Snakes On A Motherfucking Press Junket

With just a precious few days left in which to overhype Snakes on a Plane before its release next Friday, New Line gave Samuel L. Jackson a break from reading scripts for pre-recorded, semi-personalized Snakes on a Voicemail™ promotions ("Hello...JACK. My good friend...STACEY...tells me that you'd like to take some time away from your job as an...ACTUARY...to go see my new movie, in theaters August 18th!") to spend some time going over his Snakes-related anecdotes with a reporter from Time. We've selected one in which Jackson claims to prepare just as thoroughly for his The Man-level work as he does for the more challenging roles he takes to momentarily drown out the sound of the cash register cha-ching he hears each time he's offered a part in well-paying, "exuberant crap":

After Pulp Fiction made him famous in his mid-40s, Jackson settled into his current rhythm of mixing prestige projects with what might fondly be called exuberant crap. For both, his preparation is obsessive. He writes out full character biographies—"Educational background, who his parents were, what he did, where he came from, what kinds of friends he has," says Jackson—then memorizes everything and inserts notes into the script to mark the spots where he plans tiny, barometric moments of character revelation. "Doesn't matter if it's Sphere or Shakespeare," he says. "Acting is craft, and everybody's got to bring it if you don't want your movie to be a piece of s____."

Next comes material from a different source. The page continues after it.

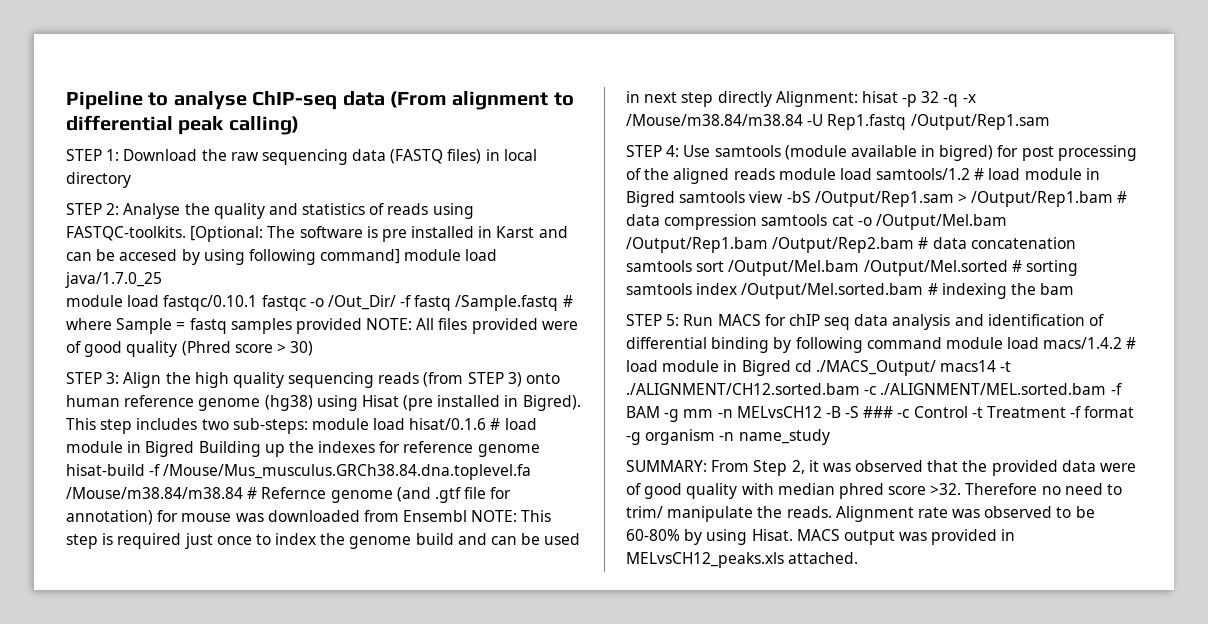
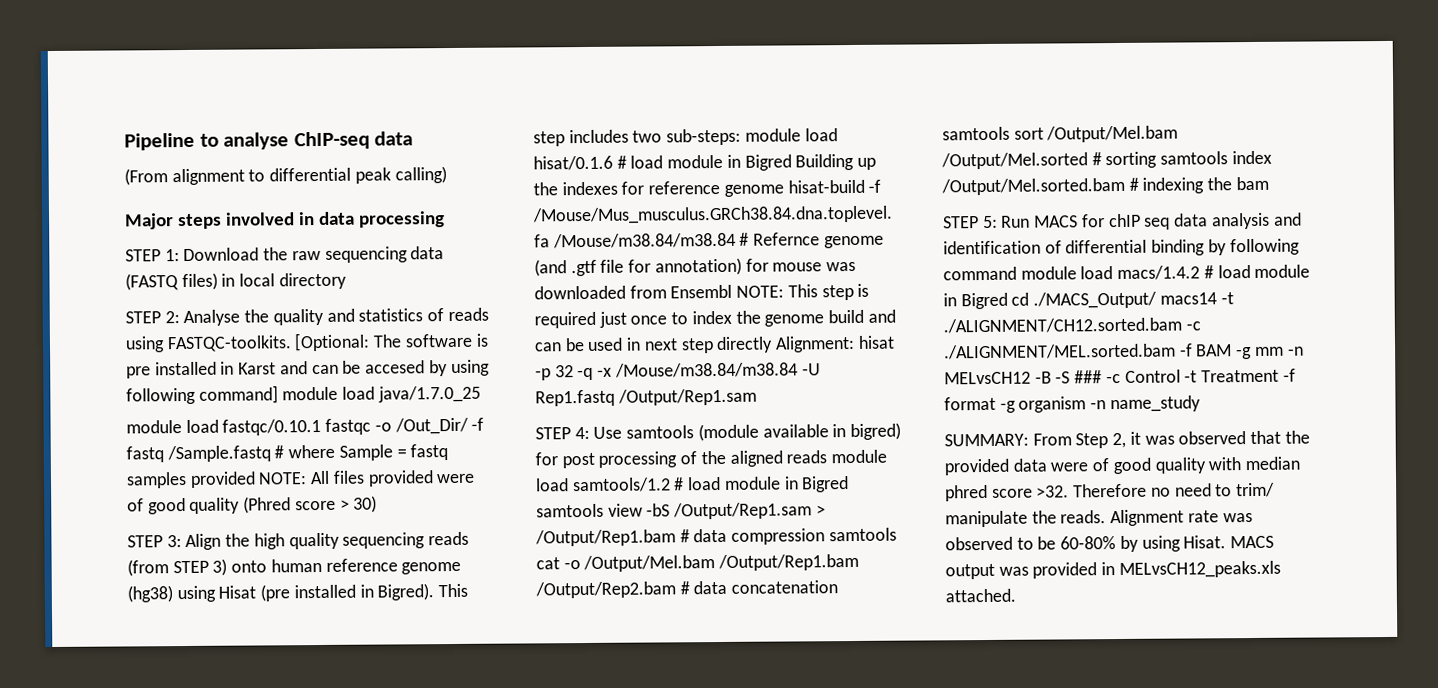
(385, 98) none -> (414, 138) //
(299, 125) none -> [125,211,445,230] // Major steps involved in data processing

We can only imagine the character bio Jackson compiled to help get ready for the Method rigors of his Snakes on a Plane role:

Educational background: Four years at Fucking Up Some Motherfucking Snakes University; graduated summa cum laude, major concentration in reptile extermination arts, minor in commercial aviation hospitality
Parents: Devoured by pythons
Occupation: Fucker-upper of motherfucking snakes, motherfucker
Friends: Also devoured by pythons

We'll spare you the description of how Jackson had the studio build him a replica airline cabin in his garage, where he would spend three to four hours a day brushing an assortment of rubber cobras and rattlesnakes off the laps of imperiled mannequin "passengers." Rest assured, Samuel L. showed up to set ready to tackle any acting challenge thrown his way.